Now, look at the first tests.  It is testing a flag (which I failed), testing

a vector for 0 and if not 0 will call the vector stored there.  To me a call to

a vector is suspect.  Especially after that convoluted test!  I was glad that the

program did not go to that vector.  It looked like something scary was going to be

there.  I decided to ignore this part of l_sg for a while.



I wanted to get more comfortable with l_sg.  I traced through the remaining part

and made notes on my printout.  First I noted the parameters passed to it.

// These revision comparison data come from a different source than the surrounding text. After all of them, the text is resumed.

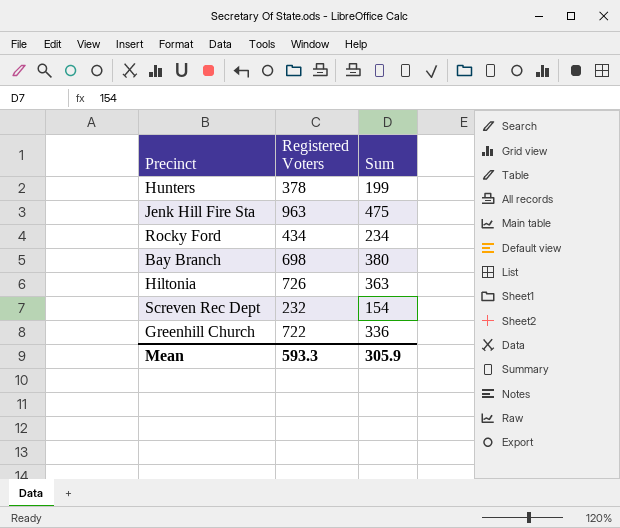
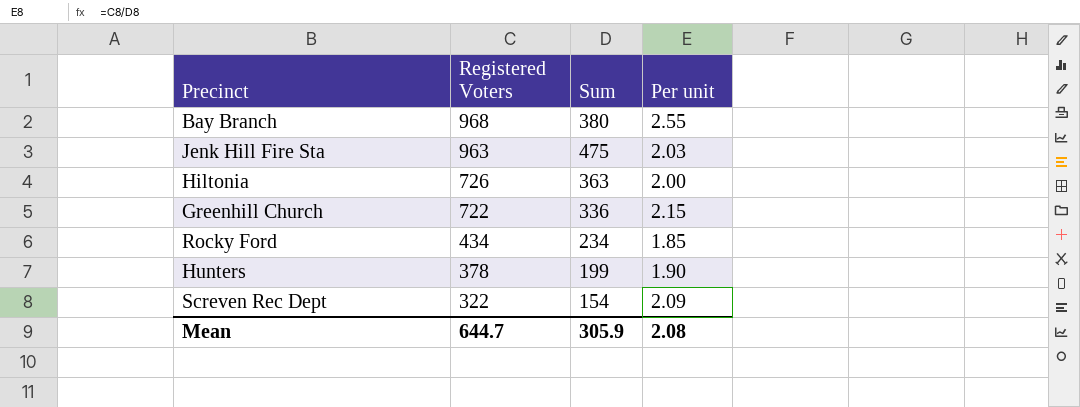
row order: none -> Registered Voters descending
column Per unit | formula: none -> [Registered Voters] / [Sum]
Bay Branch | Registered Voters: 698 -> 968
Screven Rec Dept | Registered Voters: 232 -> 322
Mean | Registered Voters: 593.3 -> 644.7

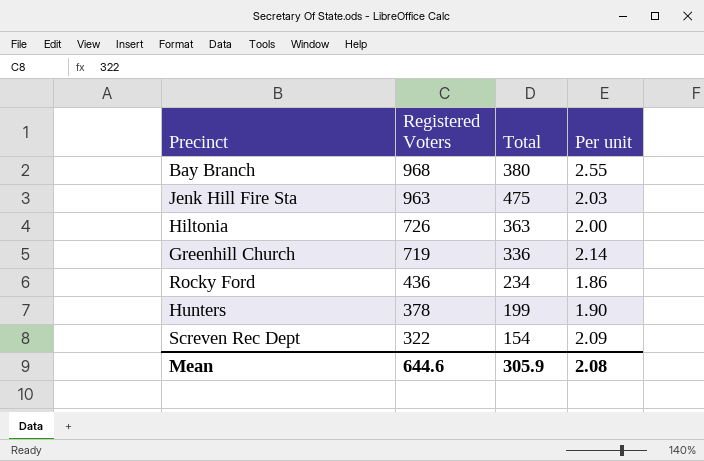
column name: Sum -> Total
Greenhill Church | Registered Voters: 722 -> 719
Greenhill Church | Per unit: 2.15 -> 2.14
Rocky Ford | Registered Voters: 434 -> 436
Rocky Ford | Per unit: 1.85 -> 1.86
Mean | Registered Voters: 644.7 -> 644.6

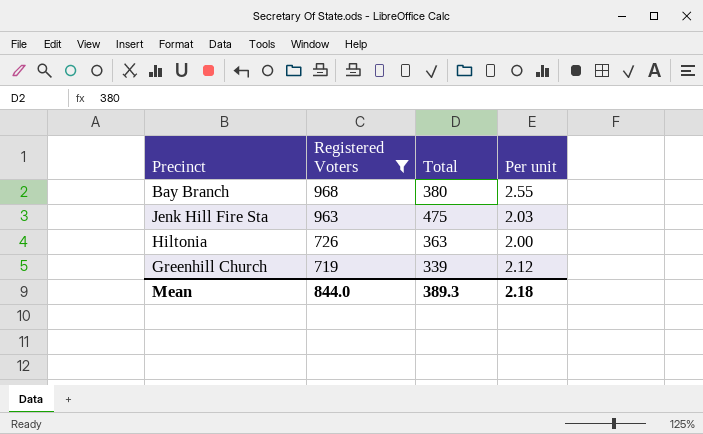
filter: none -> Registered Voters >= 719
Greenhill Church | Total: 336 -> 339
Greenhill Church | Per unit: 2.14 -> 2.12
Mean | Registered Voters: 644.6 -> 844.0
Mean | Total: 305.9 -> 389.3
Mean | Per unit: 2.08 -> 2.18

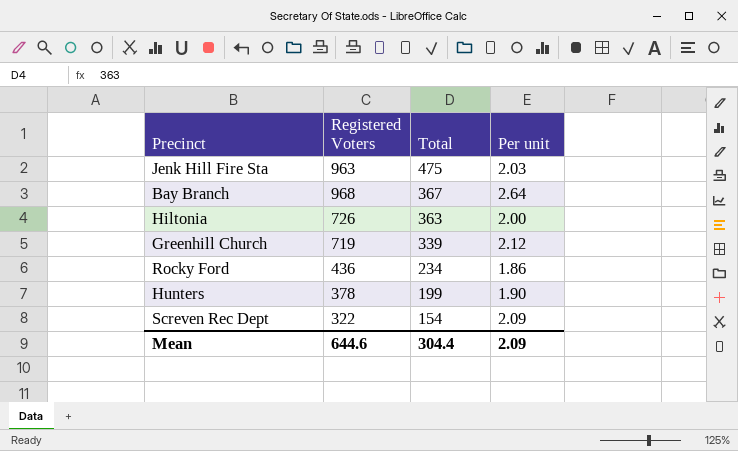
filter: Registered Voters >= 719 -> none
row order: Registered Voters descending -> Total descending
Bay Branch | Total: 380 -> 367
Bay Branch | Per unit: 2.55 -> 2.64
Mean | Registered Voters: 844.0 -> 644.6
Mean | Total: 389.3 -> 304.4
Mean | Per unit: 2.18 -> 2.09

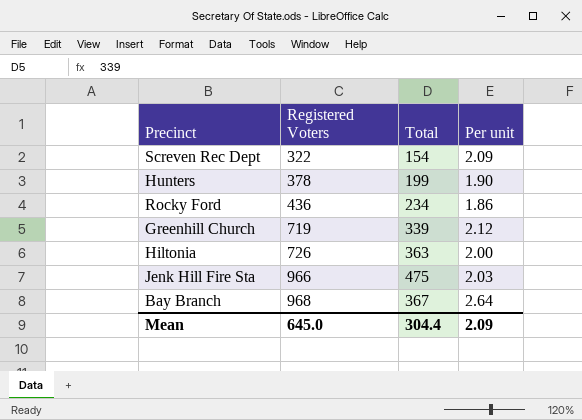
row order: Total descending -> Registered Voters ascending
Jenk Hill Fire Sta | Registered Voters: 963 -> 966
Mean | Registered Voters: 644.6 -> 645.0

I wasn't sure what the first one was but the other two were obvious.

Then I wanted to know what the outputs were.  This code was generated from

C so one output could be eax, but the calling routines would trash eax.  It

basically came down to:



:00441FA2 895708                  mov dword ptr [edi+08], edx  - store something in vc.data[1] (seed 2)

:00441FA5 894704                  mov dword ptr [edi+04], eax  - store something in vc.data[0] (seed 1)

restore and return



There are calls by value (value on stack) and calls by reference (pointer).

This was a call by reference that modified the vendorcode that was

passed to it.  However, the values placed here were the same "wrong"

seeds that I had gotten on my initial attempt to crack this target.

After some more re-reading of essays, I realized that this is the "old style"

of recovering the seeds - by xoring the vc.data with vendorcode5.  By

doing this I learned a lot about how the older versions of flexlm worked.

But if you recall, I already knew these were the wrong seeds.



I pretty much new that this is what l_sg would return because I had originally

bpx'ed right after that call.  This was because of previous essays.  The only

thing that I learned was that there was some funny flag/vector stuff going

on in l_sg.



**************************************************************

Part 4 test some things out: Data Flow

**************************************************************



I was tired of tracing the code and staring at disassembly.

Time for a different approach:



Maybe the seeds were hidden somewhere else, or maybe the vendorcode.data

still had something to do with the seeds.  I knew one way to

find out if vendorcode.data was still relavent: Using a valid license,

poke bad values into vendorcode.data and see if the program fails or not.

If vendorcode.data was not really used, the program would not fail.

If vendorcode.data was used the program would fail.

It failed.



Ok, so vendorcode.data sill has some relavence to the authenticator.  And

probably is still containing the seeds with some other function on top

of it.  This made me feel a little better.  At least the seeds were still

where I thought they were.



I did a bpm on the vendorcode.data passed to lc_init.  I followed the

data around.  It was copied several times so I bpm'ed all the copies.

I ran the program several times.  Trying to get a feel for what was going

on.  I could see that something wierd was happening - at one point the

vendorcode.data appeared to get "randomized".  That is, there were non-

deterministic values placed there on sucessive runs - interesting and scary!!!



**************************************************************

Part 5 Program Flow again: Good Guy/Bad Guy

**************************************************************



At this point I decided to target certain routines and observe execution of

the program under two conditions:  One condition is with a good license file.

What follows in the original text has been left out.